• **Exercise data**
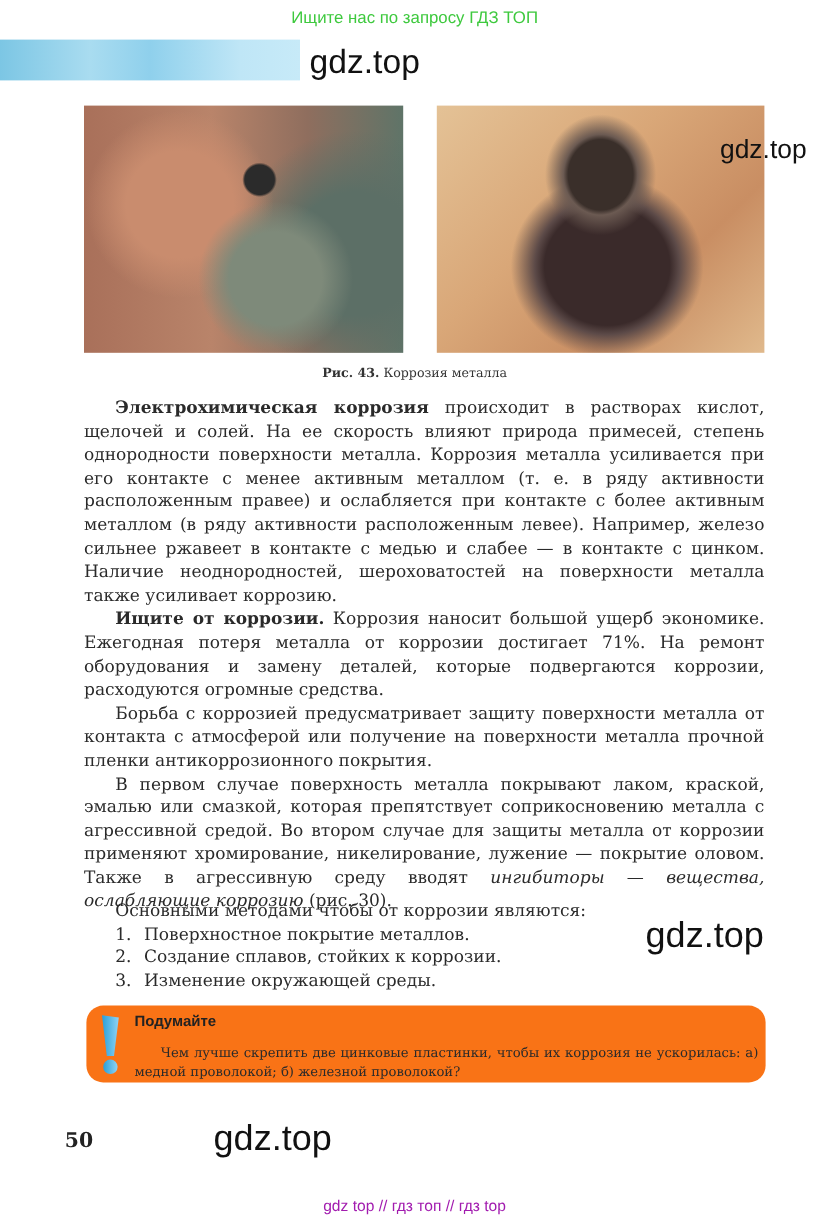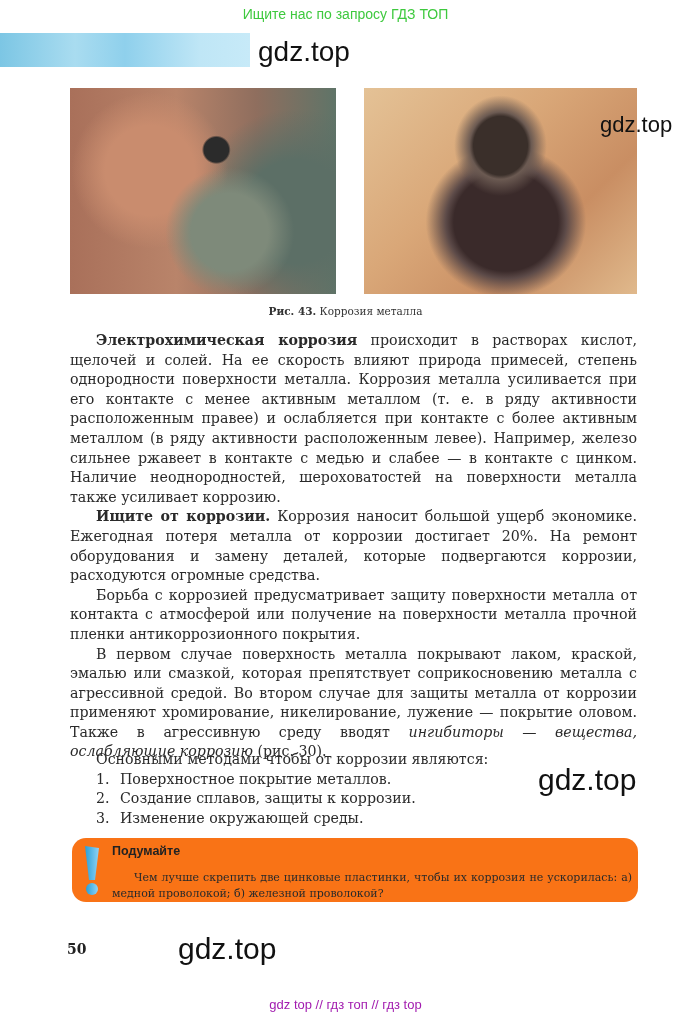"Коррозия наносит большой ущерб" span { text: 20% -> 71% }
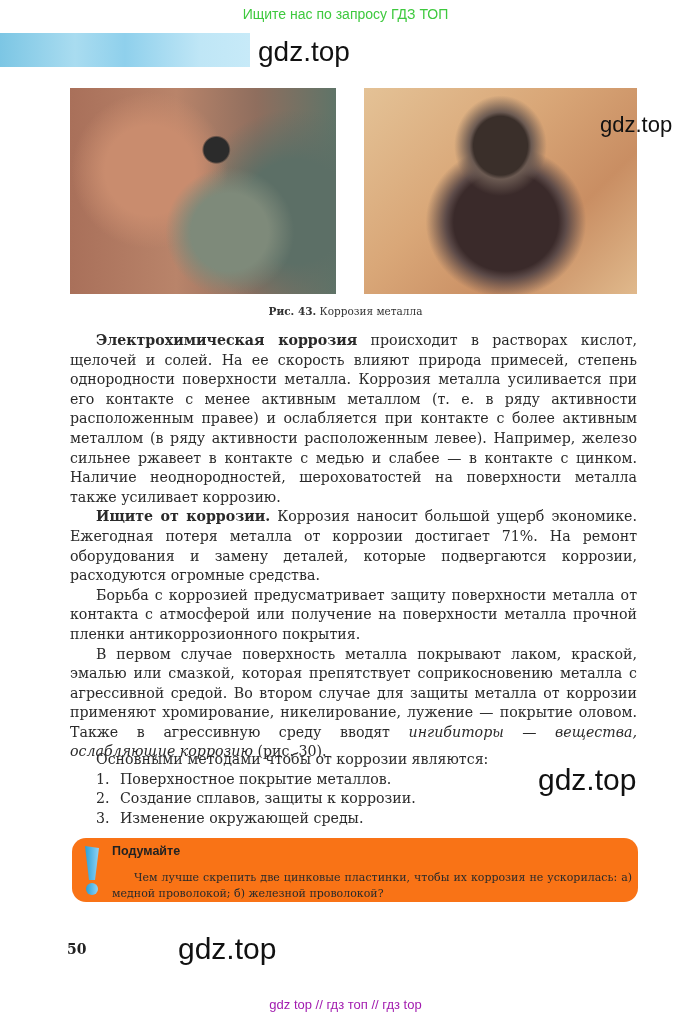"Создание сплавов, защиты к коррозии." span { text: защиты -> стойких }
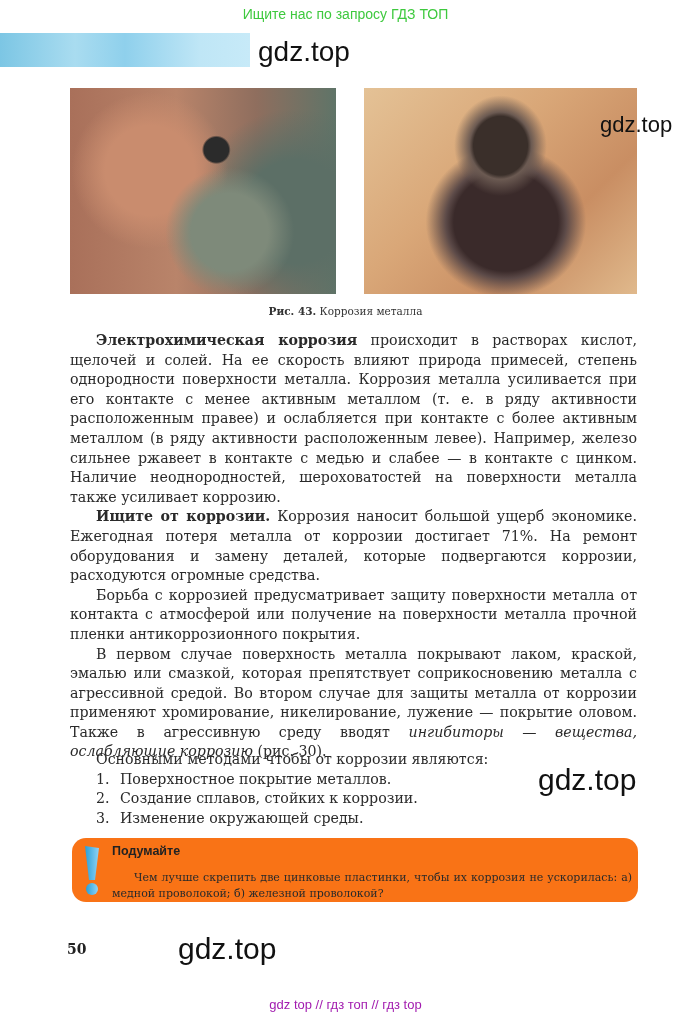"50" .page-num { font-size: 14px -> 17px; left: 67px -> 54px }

...

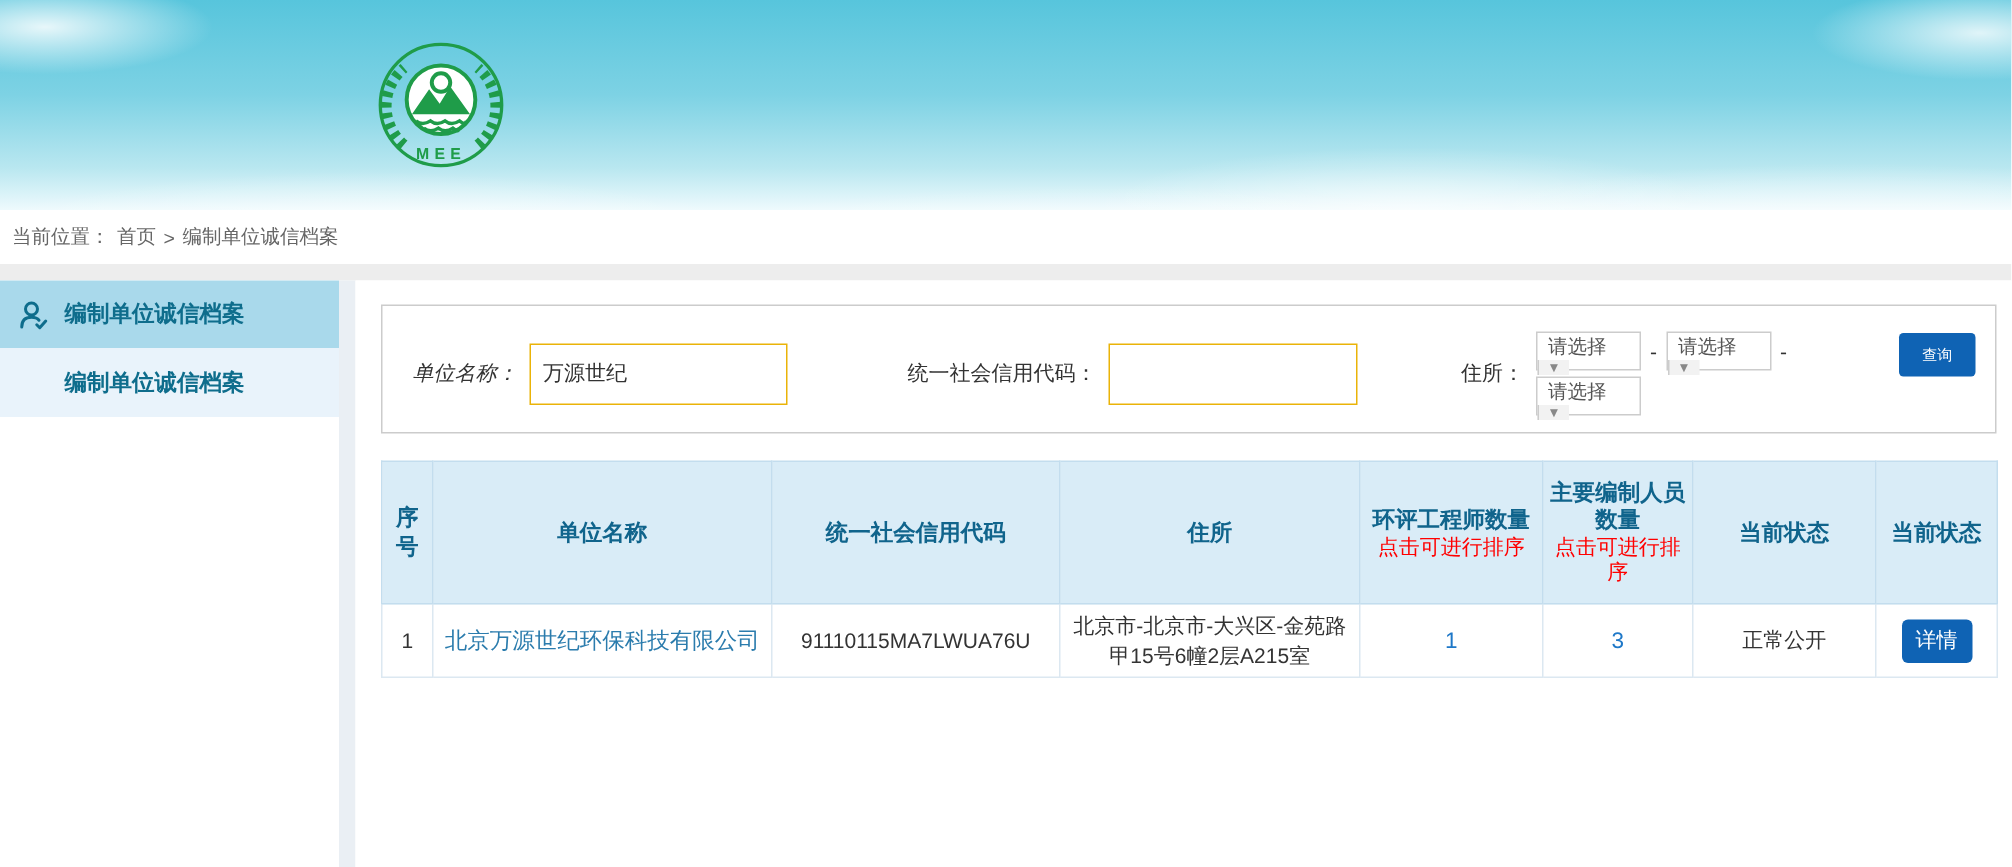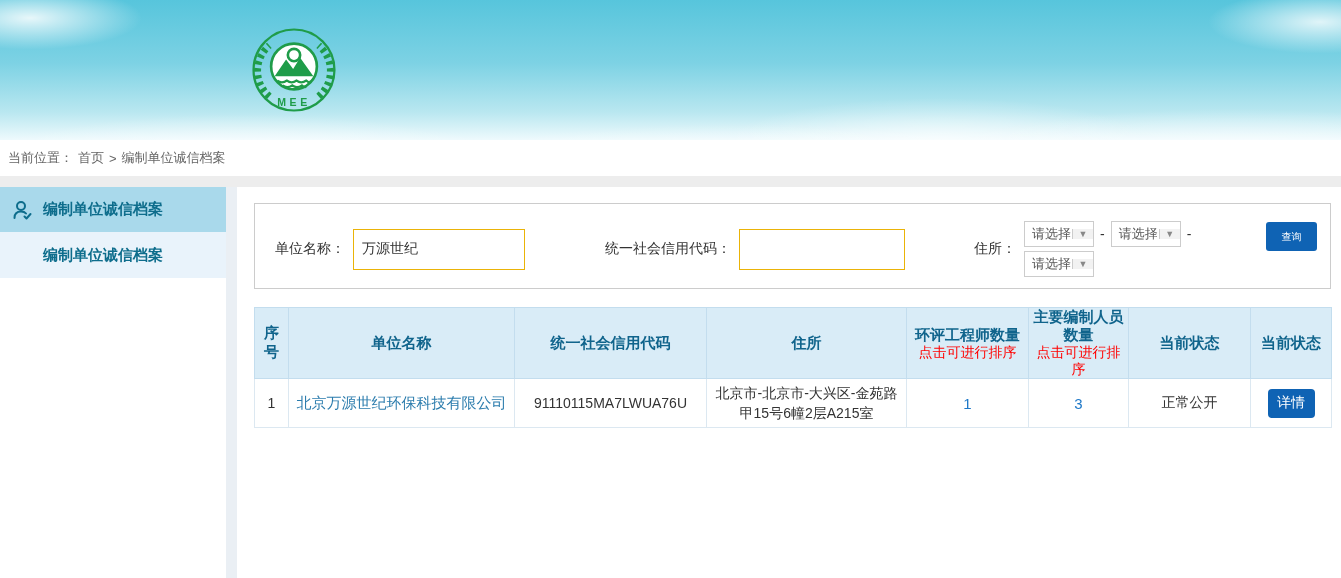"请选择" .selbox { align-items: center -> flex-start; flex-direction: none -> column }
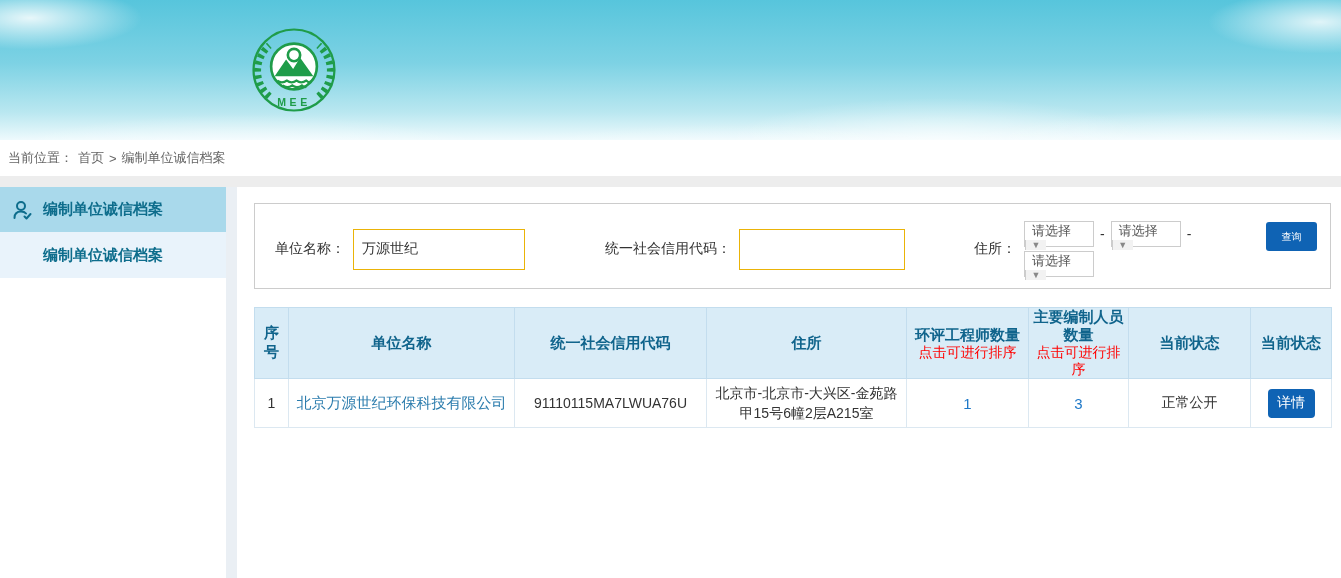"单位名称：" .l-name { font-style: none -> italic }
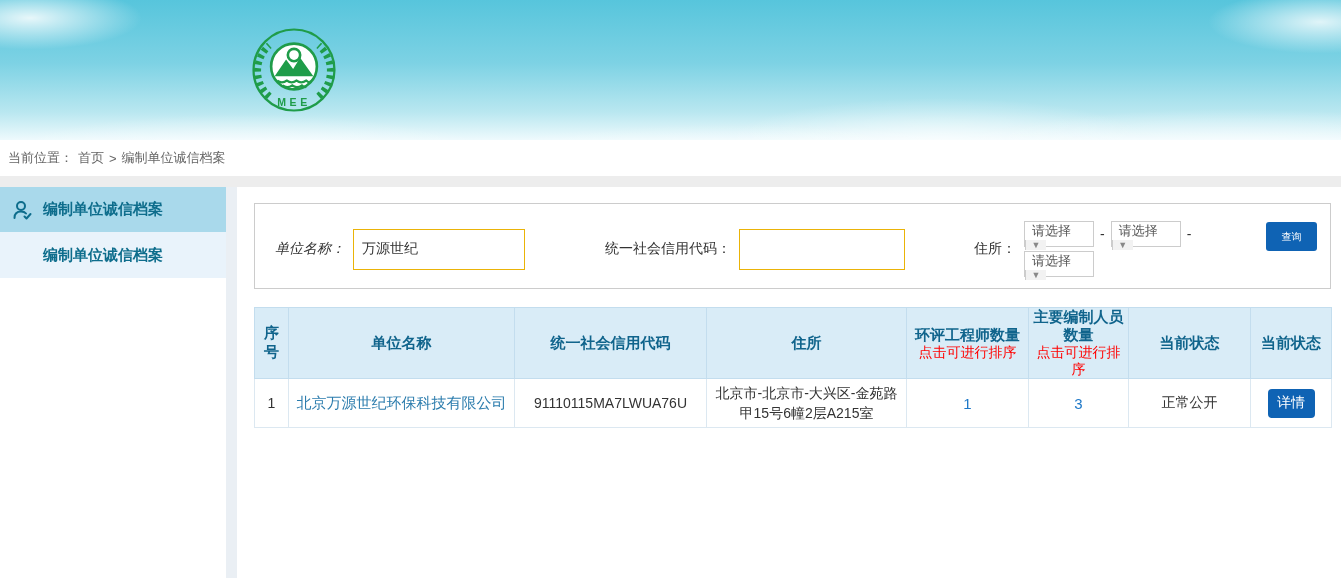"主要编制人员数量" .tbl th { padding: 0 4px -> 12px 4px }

• **What to produce**
Your task is to copy only the lines above starting at the one containing "text: 20% ->" and ending at the one containing "font-size: 14px ->". Copy them exactly, both ends included, and omit the pictures.

• **Finished task**
"Коррозия наносит большой ущерб" span { text: 20% -> 71% }
"Создание сплавов, защиты к коррозии." span { text: защиты -> стойких }
"50" .page-num { font-size: 14px -> 17px; left: 67px -> 54px }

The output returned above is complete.